# [TASK DIRECTIONS]
Take every record and write it out again exactly, with no images included.
--- RECORDS PROVIDED ---
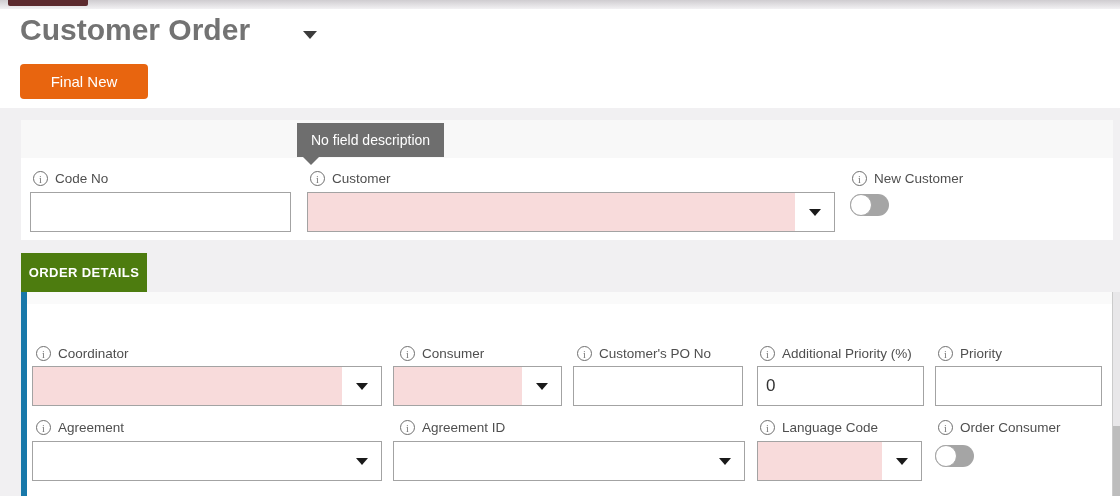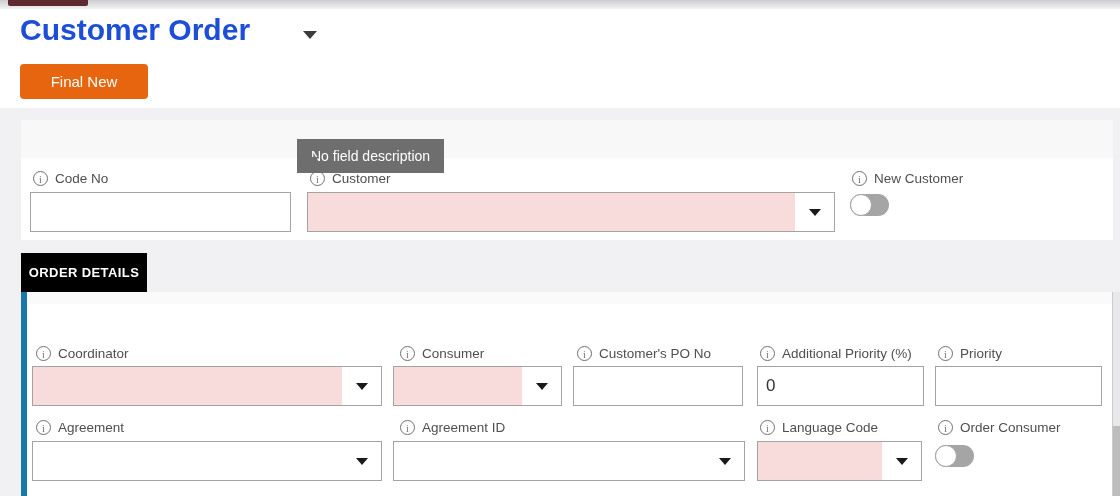--- a/index.html
+++ b/index.html
@@ -9,53 +9,53 @@
     font-family:"Liberation Sans", sans-serif;
     color:#4f4f4f;
   }
   
   .top-strip{position:absolute;left:0;top:0;width:1120px;height:9px;
     background:linear-gradient(#cfccd0,#f2f1f3);}
   .top-maroon{position:absolute;left:8px;top:0;width:80px;height:6px;
     background:#5d2b2f;border-radius:0 0 2px 2px;}
   
   .header-band{position:absolute;left:0;top:9px;width:1120px;height:99px;background:#ffffff;}
-  .page-title{position:absolute;left:20px;top:13px;font-size:30px;font-weight:bold;color:#1d4ed8;}
+  .page-title{position:absolute;left:20px;top:13px;font-size:30px;font-weight:bold;color:#737373;}
   .title-caret{position:absolute;left:303px;top:31px;width:0;height:0;
     border-left:7px solid transparent;border-right:7px solid transparent;border-top:8px solid #3b3b3b;}
   .cancel-btn{position:absolute;left:20px;top:64px;width:128px;height:35px;
     background:#e8650f;border:none;border-radius:4px;color:#ffffff;font-size:15px;
     font-family:"Liberation Sans",sans-serif;display:flex;align-items:center;justify-content:center;cursor:pointer;}
   
   .card1{position:absolute;left:21px;top:120px;width:1092px;height:120px;background:#ffffff;}
   .card1-top{position:absolute;left:21px;top:120px;width:1092px;height:38px;background:#f8f8f8;}
   
   .tooltip{position:absolute;left:297px;top:123px;height:34px;background:#6e6e6e;color:#ffffff;
-    font-size:14px;display:flex;align-items:center;padding:0 14px;white-space:nowrap;z-index:5;margin-top:16px;}
+    font-size:14px;display:flex;align-items:center;padding:0 14px;white-space:nowrap;z-index:5;}
   .tooltip-caret{position:absolute;left:303px;top:157px;width:0;height:0;z-index:5;
     border-left:8px solid transparent;border-right:8px solid transparent;border-top:8px solid #6e6e6e;}
   
   .fld-label{position:absolute;display:flex;align-items:center;gap:7px;font-size:13.5px;color:#4f4f4f;white-space:nowrap;}
   .info-icon{width:15px;height:15px;min-width:15px;border:1px solid #6f6f6f;border-radius:50%;
     color:#6f6f6f;font-size:10px;line-height:15px;text-align:center;font-family:"Liberation Serif",serif;
     box-sizing:border-box;display:inline-block;}
   
   .box{position:absolute;height:40px;background:#ffffff;border:1px solid #a3a3a3;box-sizing:border-box;
     font-size:17px;color:#333;display:flex;align-items:center;padding-left:8px;}
   .combo{padding-left:0;}
   .combo .fill{position:absolute;left:0;top:0;bottom:0;right:39px;}
   .combo .fill.pink-fill{background:#f8dbdb;}
   .combo .arrow{position:absolute;right:13px;top:50%;margin-top:-3px;width:0;height:0;
     border-left:6px solid transparent;border-right:6px solid transparent;border-top:7px solid #1a1a1a;}
   
   .toggle{position:absolute;width:39px;height:22px;border-radius:11px;background:#a5a5a5;cursor:pointer;}
   .toggle .knob{position:absolute;left:0;top:0;width:22px;height:22px;border-radius:50%;
     background:#ffffff;border:1px solid #a5a5a5;box-sizing:border-box;}
   
-  .tab{position:absolute;left:21px;top:253px;width:126px;height:39px;background:#000000;color:#ffffff;
+  .tab{position:absolute;left:21px;top:253px;width:126px;height:39px;background:#4d7c0f;color:#ffffff;
     font-size:13px;font-weight:bold;letter-spacing:0.4px;display:flex;align-items:center;justify-content:center;cursor:pointer;}
   
   .panel{position:absolute;left:21px;top:292px;width:1092px;height:204px;background:#ffffff;
     border-right:1px solid #cbcbcb;box-sizing:border-box;}
   .panel-accent{position:absolute;left:21px;top:292px;width:6px;height:204px;background:#1878a9;}
   .panel-topstrip{position:absolute;left:27px;top:292px;width:1085px;height:12px;background:#fafafa;}
   
   .scrollbar{position:absolute;right:0;top:292px;width:7px;height:204px;background:#e8e7e9;}
   .scroll-thumb{position:absolute;right:0;top:134px;width:7px;height:70px;background:#bdbdbd;}
 </style>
---
# [PROBLEM SOLUTION]
--- a/index.html
+++ b/index.html
@@ -9,53 +9,53 @@
     font-family:"Liberation Sans", sans-serif;
     color:#4f4f4f;
   }
   
   .top-strip{position:absolute;left:0;top:0;width:1120px;height:9px;
     background:linear-gradient(#cfccd0,#f2f1f3);}
   .top-maroon{position:absolute;left:8px;top:0;width:80px;height:6px;
     background:#5d2b2f;border-radius:0 0 2px 2px;}
   
   .header-band{position:absolute;left:0;top:9px;width:1120px;height:99px;background:#ffffff;}
-  .page-title{position:absolute;left:20px;top:13px;font-size:30px;font-weight:bold;color:#1d4ed8;}
+  .page-title{position:absolute;left:20px;top:13px;font-size:30px;font-weight:bold;color:#737373;}
   .title-caret{position:absolute;left:303px;top:31px;width:0;height:0;
     border-left:7px solid transparent;border-right:7px solid transparent;border-top:8px solid #3b3b3b;}
   .cancel-btn{position:absolute;left:20px;top:64px;width:128px;height:35px;
     background:#e8650f;border:none;border-radius:4px;color:#ffffff;font-size:15px;
     font-family:"Liberation Sans",sans-serif;display:flex;align-items:center;justify-content:center;cursor:pointer;}
   
   .card1{position:absolute;left:21px;top:120px;width:1092px;height:120px;background:#ffffff;}
   .card1-top{position:absolute;left:21px;top:120px;width:1092px;height:38px;background:#f8f8f8;}
   
   .tooltip{position:absolute;left:297px;top:123px;height:34px;background:#6e6e6e;color:#ffffff;
-    font-size:14px;display:flex;align-items:center;padding:0 14px;white-space:nowrap;z-index:5;margin-top:16px;}
+    font-size:14px;display:flex;align-items:center;padding:0 14px;white-space:nowrap;z-index:5;}
   .tooltip-caret{position:absolute;left:303px;top:157px;width:0;height:0;z-index:5;
     border-left:8px solid transparent;border-right:8px solid transparent;border-top:8px solid #6e6e6e;}
   
   .fld-label{position:absolute;display:flex;align-items:center;gap:7px;font-size:13.5px;color:#4f4f4f;white-space:nowrap;}
   .info-icon{width:15px;height:15px;min-width:15px;border:1px solid #6f6f6f;border-radius:50%;
     color:#6f6f6f;font-size:10px;line-height:15px;text-align:center;font-family:"Liberation Serif",serif;
     box-sizing:border-box;display:inline-block;}
   
   .box{position:absolute;height:40px;background:#ffffff;border:1px solid #a3a3a3;box-sizing:border-box;
     font-size:17px;color:#333;display:flex;align-items:center;padding-left:8px;}
   .combo{padding-left:0;}
   .combo .fill{position:absolute;left:0;top:0;bottom:0;right:39px;}
   .combo .fill.pink-fill{background:#f8dbdb;}
   .combo .arrow{position:absolute;right:13px;top:50%;margin-top:-3px;width:0;height:0;
     border-left:6px solid transparent;border-right:6px solid transparent;border-top:7px solid #1a1a1a;}
   
   .toggle{position:absolute;width:39px;height:22px;border-radius:11px;background:#a5a5a5;cursor:pointer;}
   .toggle .knob{position:absolute;left:0;top:0;width:22px;height:22px;border-radius:50%;
     background:#ffffff;border:1px solid #a5a5a5;box-sizing:border-box;}
   
-  .tab{position:absolute;left:21px;top:253px;width:126px;height:39px;background:#000000;color:#ffffff;
+  .tab{position:absolute;left:21px;top:253px;width:126px;height:39px;background:#4d7c0f;color:#ffffff;
     font-size:13px;font-weight:bold;letter-spacing:0.4px;display:flex;align-items:center;justify-content:center;cursor:pointer;}
   
   .panel{position:absolute;left:21px;top:292px;width:1092px;height:204px;background:#ffffff;
     border-right:1px solid #cbcbcb;box-sizing:border-box;}
   .panel-accent{position:absolute;left:21px;top:292px;width:6px;height:204px;background:#1878a9;}
   .panel-topstrip{position:absolute;left:27px;top:292px;width:1085px;height:12px;background:#fafafa;}
   
   .scrollbar{position:absolute;right:0;top:292px;width:7px;height:204px;background:#e8e7e9;}
   .scroll-thumb{position:absolute;right:0;top:134px;width:7px;height:70px;background:#bdbdbd;}
 </style>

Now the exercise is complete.